Task material START

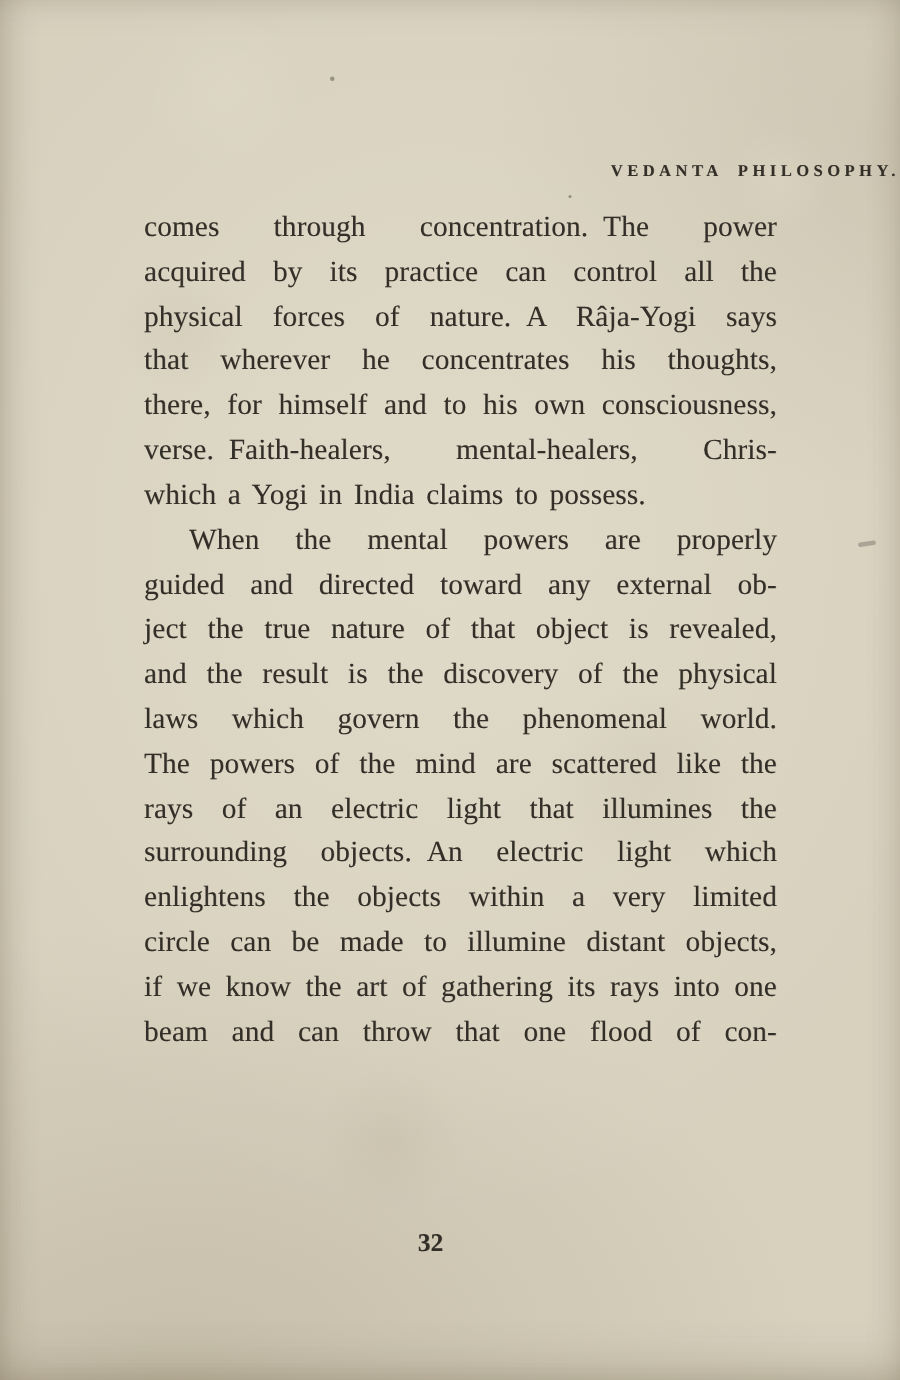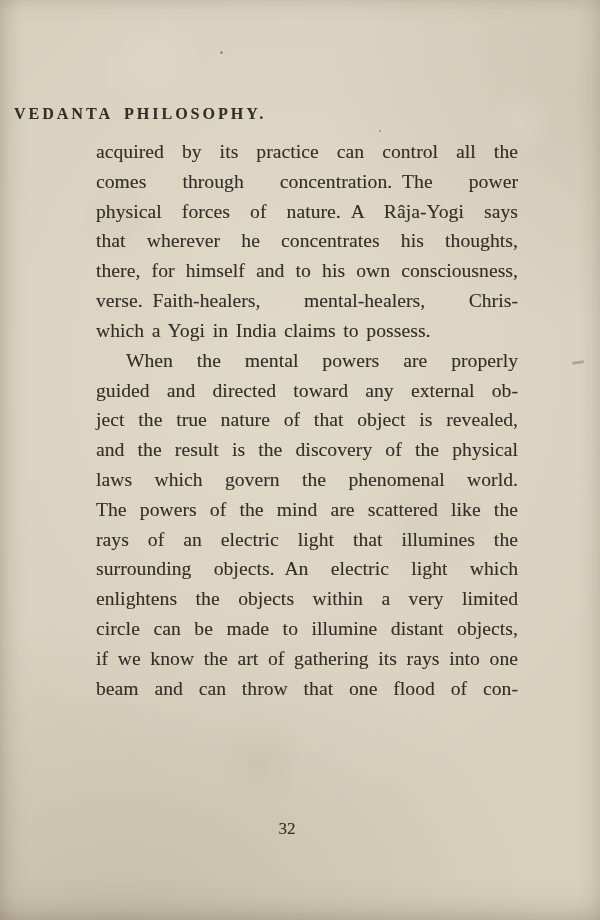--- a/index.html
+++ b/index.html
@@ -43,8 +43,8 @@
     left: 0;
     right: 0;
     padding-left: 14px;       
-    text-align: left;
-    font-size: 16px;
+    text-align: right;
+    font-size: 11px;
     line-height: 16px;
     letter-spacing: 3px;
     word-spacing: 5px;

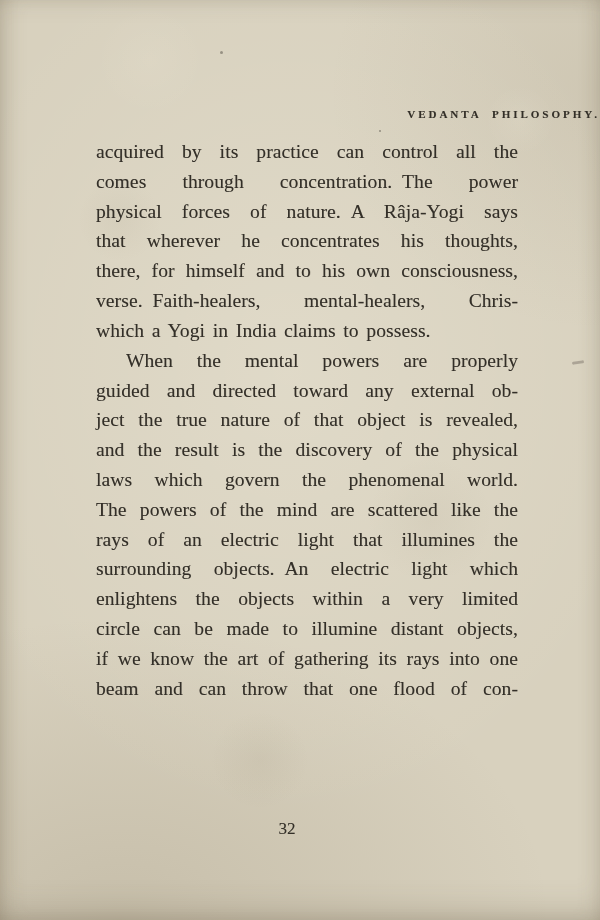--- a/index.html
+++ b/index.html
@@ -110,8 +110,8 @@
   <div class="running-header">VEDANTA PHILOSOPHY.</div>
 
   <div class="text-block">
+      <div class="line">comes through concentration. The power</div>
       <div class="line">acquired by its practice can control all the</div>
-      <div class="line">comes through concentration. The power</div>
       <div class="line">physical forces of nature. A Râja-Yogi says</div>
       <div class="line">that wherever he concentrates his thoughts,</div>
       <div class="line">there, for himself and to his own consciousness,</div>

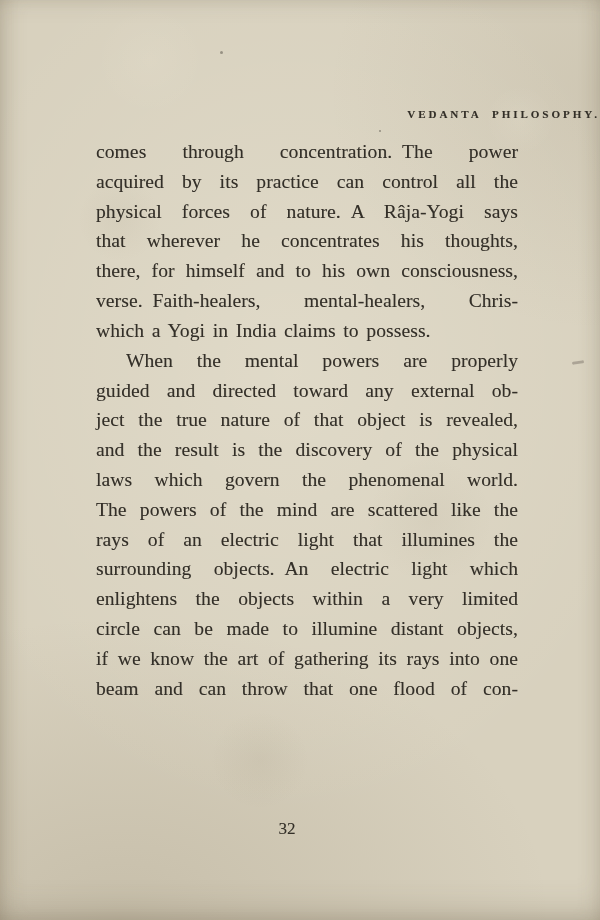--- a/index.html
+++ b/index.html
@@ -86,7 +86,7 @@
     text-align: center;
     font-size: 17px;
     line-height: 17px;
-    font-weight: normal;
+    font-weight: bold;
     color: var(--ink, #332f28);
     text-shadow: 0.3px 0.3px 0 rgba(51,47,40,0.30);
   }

Task material END

Write out all of the records above. Keep them exact and leave out the pictures.

## Solution to the problem
--- a/index.html
+++ b/index.html
@@ -43,8 +43,8 @@
     left: 0;
     right: 0;
     padding-left: 14px;       
-    text-align: left;
-    font-size: 16px;
+    text-align: right;
+    font-size: 11px;
     line-height: 16px;
     letter-spacing: 3px;
     word-spacing: 5px;

--- a/index.html
+++ b/index.html
@@ -110,8 +110,8 @@
   <div class="running-header">VEDANTA PHILOSOPHY.</div>
 
   <div class="text-block">
+      <div class="line">comes through concentration. The power</div>
       <div class="line">acquired by its practice can control all the</div>
-      <div class="line">comes through concentration. The power</div>
       <div class="line">physical forces of nature. A Râja-Yogi says</div>
       <div class="line">that wherever he concentrates his thoughts,</div>
       <div class="line">there, for himself and to his own consciousness,</div>

--- a/index.html
+++ b/index.html
@@ -86,7 +86,7 @@
     text-align: center;
     font-size: 17px;
     line-height: 17px;
-    font-weight: normal;
+    font-weight: bold;
     color: var(--ink, #332f28);
     text-shadow: 0.3px 0.3px 0 rgba(51,47,40,0.30);
   }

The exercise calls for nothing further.